[Edit tracking data]
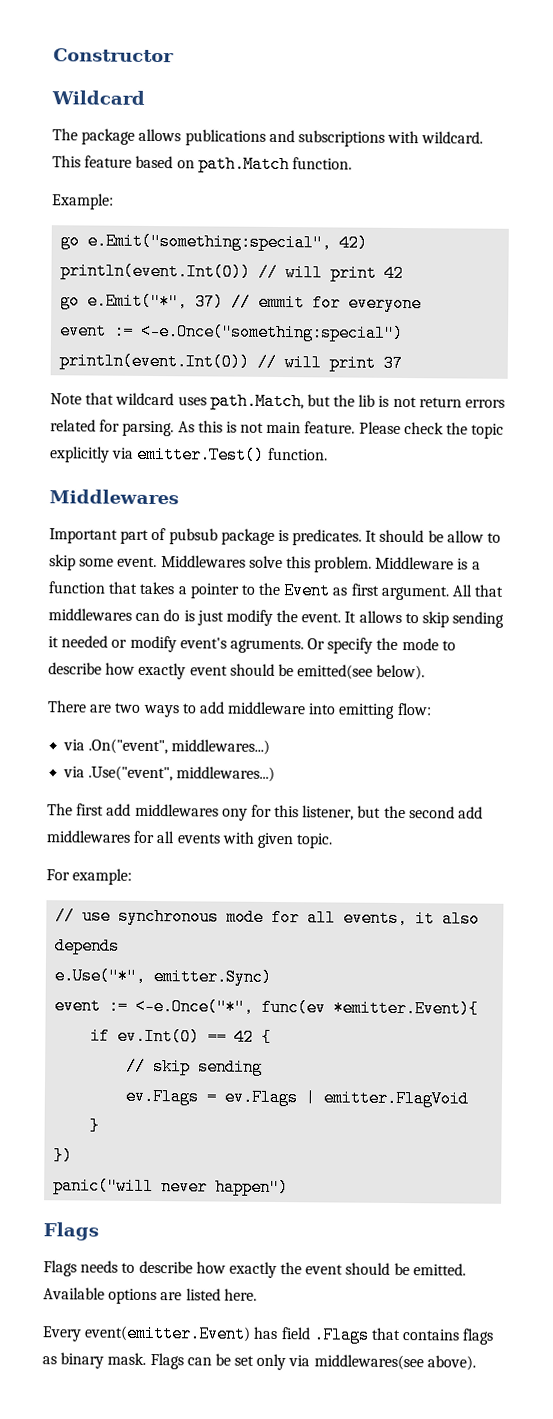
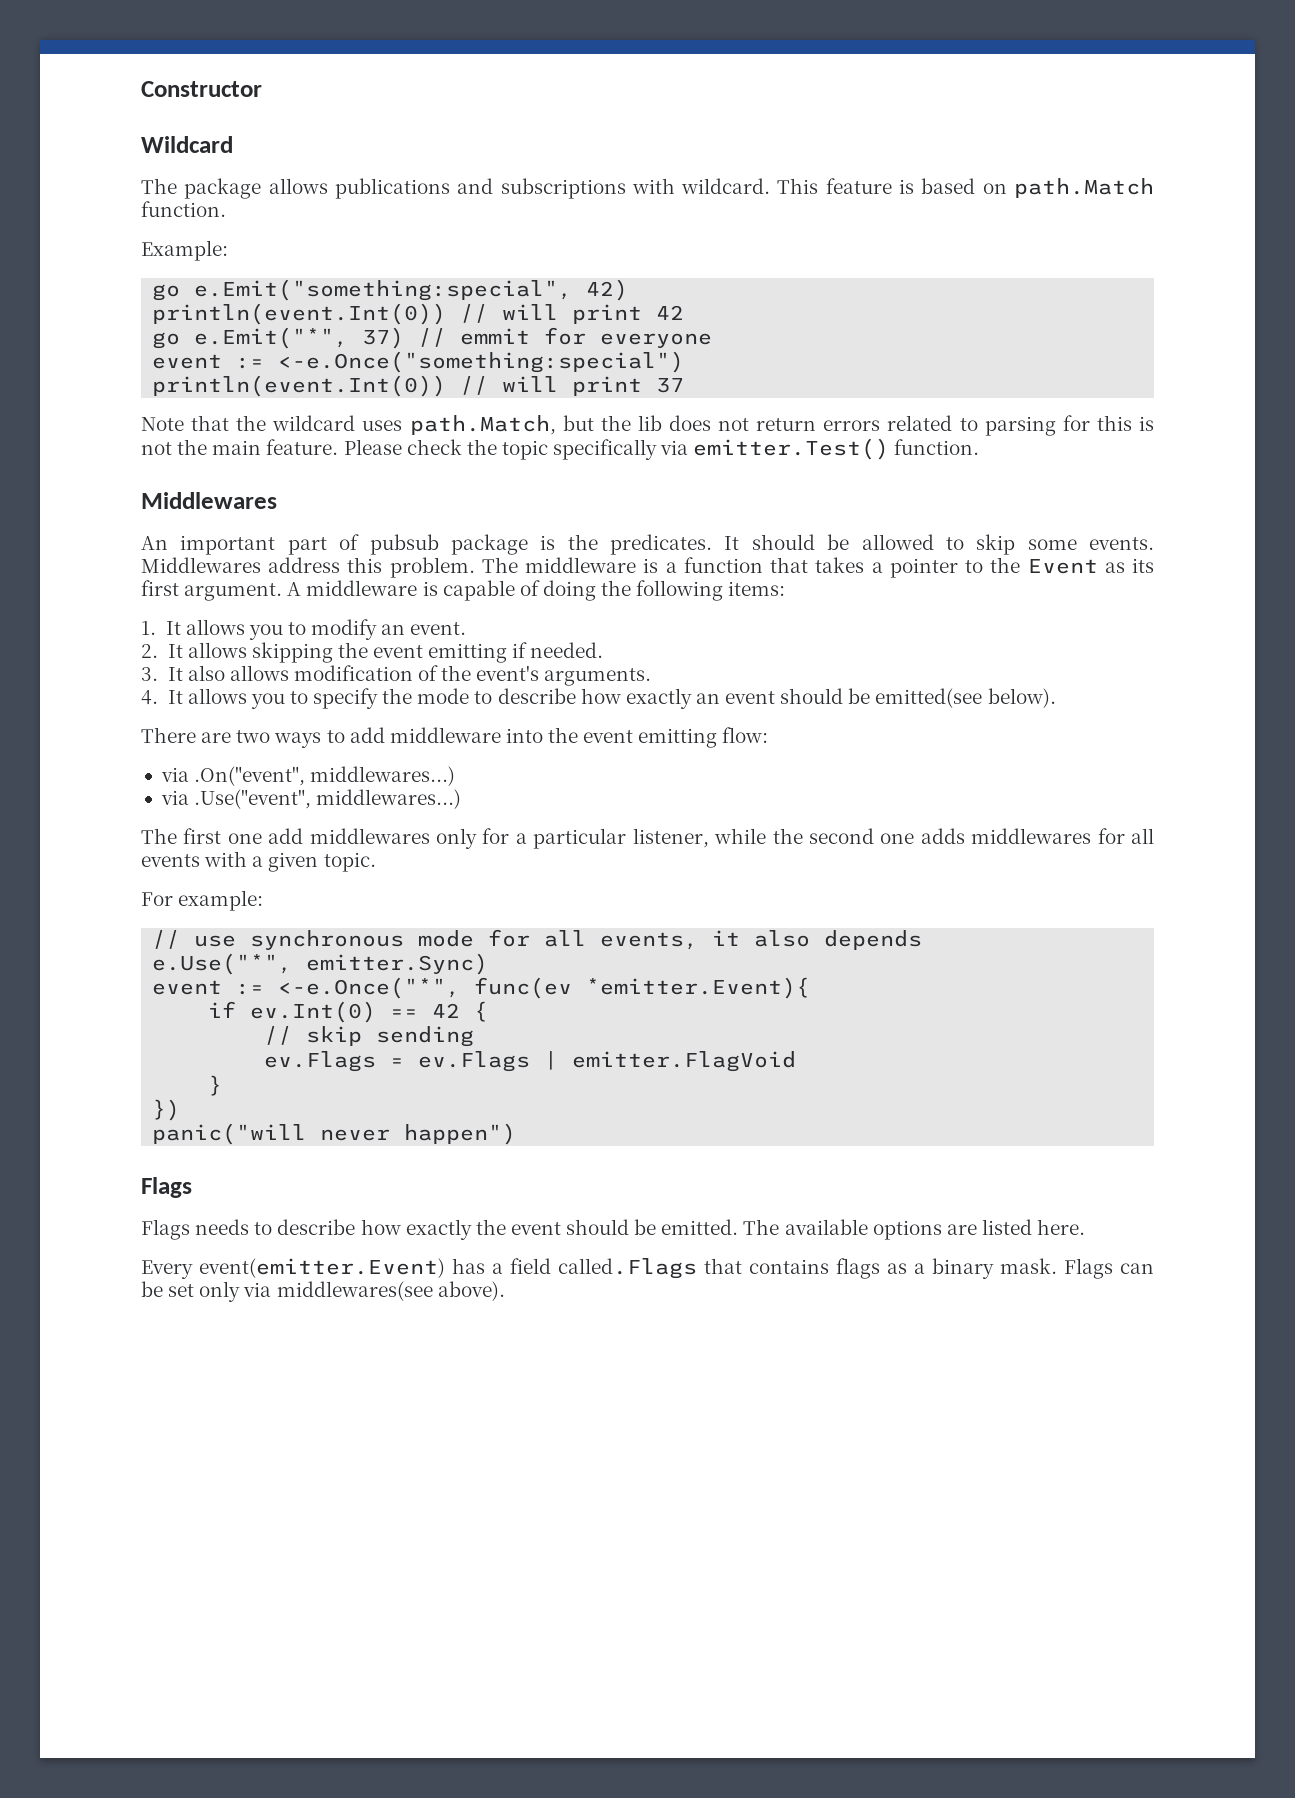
(133, 161) none -> [899,179,915,194] is
(115, 398) none -> [236,415,267,431] the
[378,395,390,407] is -> [668,415,711,431] does
[99,419,195,437] for parsing. As -> [959,415,1090,436] to parsing for
(265, 427) none -> [177,439,208,455] the
[49,446,110,463] explicitly -> [553,439,658,460] specifically
[49,528,118,544] Important -> [141,535,276,555] An important
(289, 536) none -> [567,534,598,550] the
[446,530,484,543] allow -> [861,534,934,550] allowed
[117,555,455,573] event. Middlewares solve this problem. Middleware -> [1089,537,1154,550] [141,557,637,578] events. Middlewares address this problem. The middleware
(348, 591) none -> [1132,558,1155,573] its
[452,584,505,597] [48,608,505,628] [48,635,326,654] All that middlewares can do is just modify the event. It allows to skip sending it needed or modify event's agruments. Or -> [287,580,786,601] [141,619,467,640] [141,642,604,663] [141,665,652,686] [141,688,308,709] A middleware is capable of doing the following items: // 1. It allows you to modify an event. // 2. It allows skipping the event emitting if needed. // 3. It also allows modification of the event's arguments. // 4. It allows you to
(187, 671) none -> [695,693,720,704] an
(337, 709) none -> [548,727,634,743] the event
[106,803,484,821] add middlewares ony for this listener, but the second add -> [227,828,965,849] one add middlewares only for a particular listener, while the second one adds
(255, 837) none -> [252,856,264,867] a
[43,1287,105,1300] Available -> [743,1219,868,1235] The available
[280,1326,370,1344] field .Flags -> [492,1258,697,1279] a field called.Flags
(57, 1360) none -> [914,1263,925,1274] a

■ **What you will do**:
All entries above are to be set down word for word, and the pictures are to be left out.

■ **Output below**:
(133, 161) none -> [899,179,915,194] is
(115, 398) none -> [236,415,267,431] the
[378,395,390,407] is -> [668,415,711,431] does
[99,419,195,437] for parsing. As -> [959,415,1090,436] to parsing for
(265, 427) none -> [177,439,208,455] the
[49,446,110,463] explicitly -> [553,439,658,460] specifically
[49,528,118,544] Important -> [141,535,276,555] An important
(289, 536) none -> [567,534,598,550] the
[446,530,484,543] allow -> [861,534,934,550] allowed
[117,555,455,573] event. Middlewares solve this problem. Middleware -> [1089,537,1154,550] [141,557,637,578] events. Middlewares address this problem. The middleware
(348, 591) none -> [1132,558,1155,573] its
[452,584,505,597] [48,608,505,628] [48,635,326,654] All that middlewares can do is just modify the event. It allows to skip sending it needed or modify event's agruments. Or -> [287,580,786,601] [141,619,467,640] [141,642,604,663] [141,665,652,686] [141,688,308,709] A middleware is capable of doing the following items: // 1. It allows you to modify an event. // 2. It allows skipping the event emitting if needed. // 3. It also allows modification of the event's arguments. // 4. It allows you to
(187, 671) none -> [695,693,720,704] an
(337, 709) none -> [548,727,634,743] the event
[106,803,484,821] add middlewares ony for this listener, but the second add -> [227,828,965,849] one add middlewares only for a particular listener, while the second one adds
(255, 837) none -> [252,856,264,867] a
[43,1287,105,1300] Available -> [743,1219,868,1235] The available
[280,1326,370,1344] field .Flags -> [492,1258,697,1279] a field called.Flags
(57, 1360) none -> [914,1263,925,1274] a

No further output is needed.